Derrière ces projets et bien d’autres, il y a le grand souci de l’Église d’être au service des hommes et des femmes avec qui elle vit. Pour assurer ce service sur le long terme, il y a dans les coulisses un immense travail d’annonce et de consolidation de notre foi en Jésus-Christ. C’est cette foi qui nous donne la vision et le courage d’assumer ce service avec joie, même si ce n’est pas tous les jours facile. C’est cela le but du projet Kleopas, mis en œuvre depuis 2016. Selon ce projet, cette éducation à la foi en Jésus-Christ se fait en famille, à l’école et en paroisse.
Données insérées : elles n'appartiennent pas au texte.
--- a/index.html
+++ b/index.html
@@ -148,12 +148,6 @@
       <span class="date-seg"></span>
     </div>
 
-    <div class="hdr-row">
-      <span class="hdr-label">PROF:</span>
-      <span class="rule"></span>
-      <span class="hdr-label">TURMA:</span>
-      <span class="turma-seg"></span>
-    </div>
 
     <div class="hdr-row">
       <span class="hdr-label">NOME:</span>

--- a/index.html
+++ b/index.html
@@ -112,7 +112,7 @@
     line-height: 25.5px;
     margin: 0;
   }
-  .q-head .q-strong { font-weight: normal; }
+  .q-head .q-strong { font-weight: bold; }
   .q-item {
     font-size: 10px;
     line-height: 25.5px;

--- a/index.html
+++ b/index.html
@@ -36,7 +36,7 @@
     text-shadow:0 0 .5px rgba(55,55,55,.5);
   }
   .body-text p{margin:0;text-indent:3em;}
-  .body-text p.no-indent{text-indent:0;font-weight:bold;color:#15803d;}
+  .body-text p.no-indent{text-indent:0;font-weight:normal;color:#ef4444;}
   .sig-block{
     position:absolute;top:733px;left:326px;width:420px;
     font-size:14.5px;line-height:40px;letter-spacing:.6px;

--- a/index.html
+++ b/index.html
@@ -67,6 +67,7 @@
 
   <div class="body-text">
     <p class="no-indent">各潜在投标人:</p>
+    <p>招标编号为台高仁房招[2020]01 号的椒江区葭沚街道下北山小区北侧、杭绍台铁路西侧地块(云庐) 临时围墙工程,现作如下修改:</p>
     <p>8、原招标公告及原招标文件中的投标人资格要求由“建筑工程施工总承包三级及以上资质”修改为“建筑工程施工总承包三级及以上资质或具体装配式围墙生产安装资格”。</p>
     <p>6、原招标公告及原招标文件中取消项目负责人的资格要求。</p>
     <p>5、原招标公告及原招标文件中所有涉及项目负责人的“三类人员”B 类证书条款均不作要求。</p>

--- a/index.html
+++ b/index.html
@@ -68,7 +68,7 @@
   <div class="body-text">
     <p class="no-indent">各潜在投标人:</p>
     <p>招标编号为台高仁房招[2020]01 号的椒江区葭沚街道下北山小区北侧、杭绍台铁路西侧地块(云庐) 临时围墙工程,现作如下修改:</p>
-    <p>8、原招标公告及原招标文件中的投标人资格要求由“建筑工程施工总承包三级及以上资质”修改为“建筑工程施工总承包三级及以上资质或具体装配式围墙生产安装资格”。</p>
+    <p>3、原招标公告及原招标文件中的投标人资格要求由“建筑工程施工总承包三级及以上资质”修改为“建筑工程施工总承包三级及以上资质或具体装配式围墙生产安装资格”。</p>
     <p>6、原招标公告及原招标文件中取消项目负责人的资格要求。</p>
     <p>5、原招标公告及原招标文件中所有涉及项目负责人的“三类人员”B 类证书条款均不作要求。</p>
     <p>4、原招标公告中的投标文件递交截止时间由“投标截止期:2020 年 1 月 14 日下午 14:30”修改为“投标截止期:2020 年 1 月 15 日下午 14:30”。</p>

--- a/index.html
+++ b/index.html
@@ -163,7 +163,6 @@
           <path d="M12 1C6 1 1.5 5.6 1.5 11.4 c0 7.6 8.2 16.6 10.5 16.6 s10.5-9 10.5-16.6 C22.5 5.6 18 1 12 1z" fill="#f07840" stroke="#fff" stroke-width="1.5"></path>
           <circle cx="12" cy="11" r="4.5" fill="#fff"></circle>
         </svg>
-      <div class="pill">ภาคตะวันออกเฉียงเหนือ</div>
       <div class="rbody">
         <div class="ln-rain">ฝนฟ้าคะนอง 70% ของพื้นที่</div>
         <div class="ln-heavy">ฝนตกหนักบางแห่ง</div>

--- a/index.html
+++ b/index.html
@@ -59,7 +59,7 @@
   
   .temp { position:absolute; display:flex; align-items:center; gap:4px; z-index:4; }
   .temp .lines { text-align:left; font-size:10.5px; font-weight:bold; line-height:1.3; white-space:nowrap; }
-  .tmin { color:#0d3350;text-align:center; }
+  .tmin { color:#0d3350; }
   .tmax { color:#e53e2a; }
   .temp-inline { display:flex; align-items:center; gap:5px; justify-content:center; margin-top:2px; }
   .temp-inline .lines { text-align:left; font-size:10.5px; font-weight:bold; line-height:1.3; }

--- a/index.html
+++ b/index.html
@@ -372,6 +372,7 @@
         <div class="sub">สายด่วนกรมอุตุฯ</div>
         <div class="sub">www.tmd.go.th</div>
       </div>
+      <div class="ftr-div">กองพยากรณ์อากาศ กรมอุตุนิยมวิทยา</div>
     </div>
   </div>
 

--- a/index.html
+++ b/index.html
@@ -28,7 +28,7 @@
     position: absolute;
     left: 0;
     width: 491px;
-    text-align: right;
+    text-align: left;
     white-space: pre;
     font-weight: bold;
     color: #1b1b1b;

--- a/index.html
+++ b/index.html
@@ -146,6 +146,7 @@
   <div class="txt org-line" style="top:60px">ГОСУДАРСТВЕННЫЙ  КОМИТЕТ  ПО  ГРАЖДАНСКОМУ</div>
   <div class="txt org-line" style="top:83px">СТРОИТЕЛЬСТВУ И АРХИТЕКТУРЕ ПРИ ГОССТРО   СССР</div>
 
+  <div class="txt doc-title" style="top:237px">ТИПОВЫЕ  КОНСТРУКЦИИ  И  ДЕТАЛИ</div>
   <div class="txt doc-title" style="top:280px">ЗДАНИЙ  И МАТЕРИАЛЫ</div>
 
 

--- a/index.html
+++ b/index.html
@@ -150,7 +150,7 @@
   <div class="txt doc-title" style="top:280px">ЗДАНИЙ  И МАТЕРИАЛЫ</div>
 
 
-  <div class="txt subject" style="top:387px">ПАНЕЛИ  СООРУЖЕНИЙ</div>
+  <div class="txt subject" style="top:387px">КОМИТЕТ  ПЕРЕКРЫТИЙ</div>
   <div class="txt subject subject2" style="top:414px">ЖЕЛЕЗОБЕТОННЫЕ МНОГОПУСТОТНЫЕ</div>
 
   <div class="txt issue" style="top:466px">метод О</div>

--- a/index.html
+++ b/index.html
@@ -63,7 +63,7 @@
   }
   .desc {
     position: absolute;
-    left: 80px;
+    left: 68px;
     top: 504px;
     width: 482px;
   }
Il ne concerne pas seulement les enfants mais aussi et surtout les adultes. Pour ceux qui veulent aller plus loin, il y a un institut de formation, l’ICJM, où les adultes qui veulent approfondir certaines dimensions de ce service peuvent suivre des cours, par exemple en leadership social, en interculturalité, sur les sciences de la famille, etc.

 

Que souhaitez-vous au pays pour la nouvelle année ?  

 

Je souhaite que le pays, qui s’achemine vers des élections générales à la fin de l’année, connaisse des élections sérieuses, fair-play, sans violence et sans corruption. Je souhaite aussi que les jeunes soient fiers de leur pays, qu’ils l’aiment vraiment et soient disposés à mettre leur talent au service de la population. Il y a déjà plusieurs exemples de cela mais notre pays a vraiment besoin d’une relève.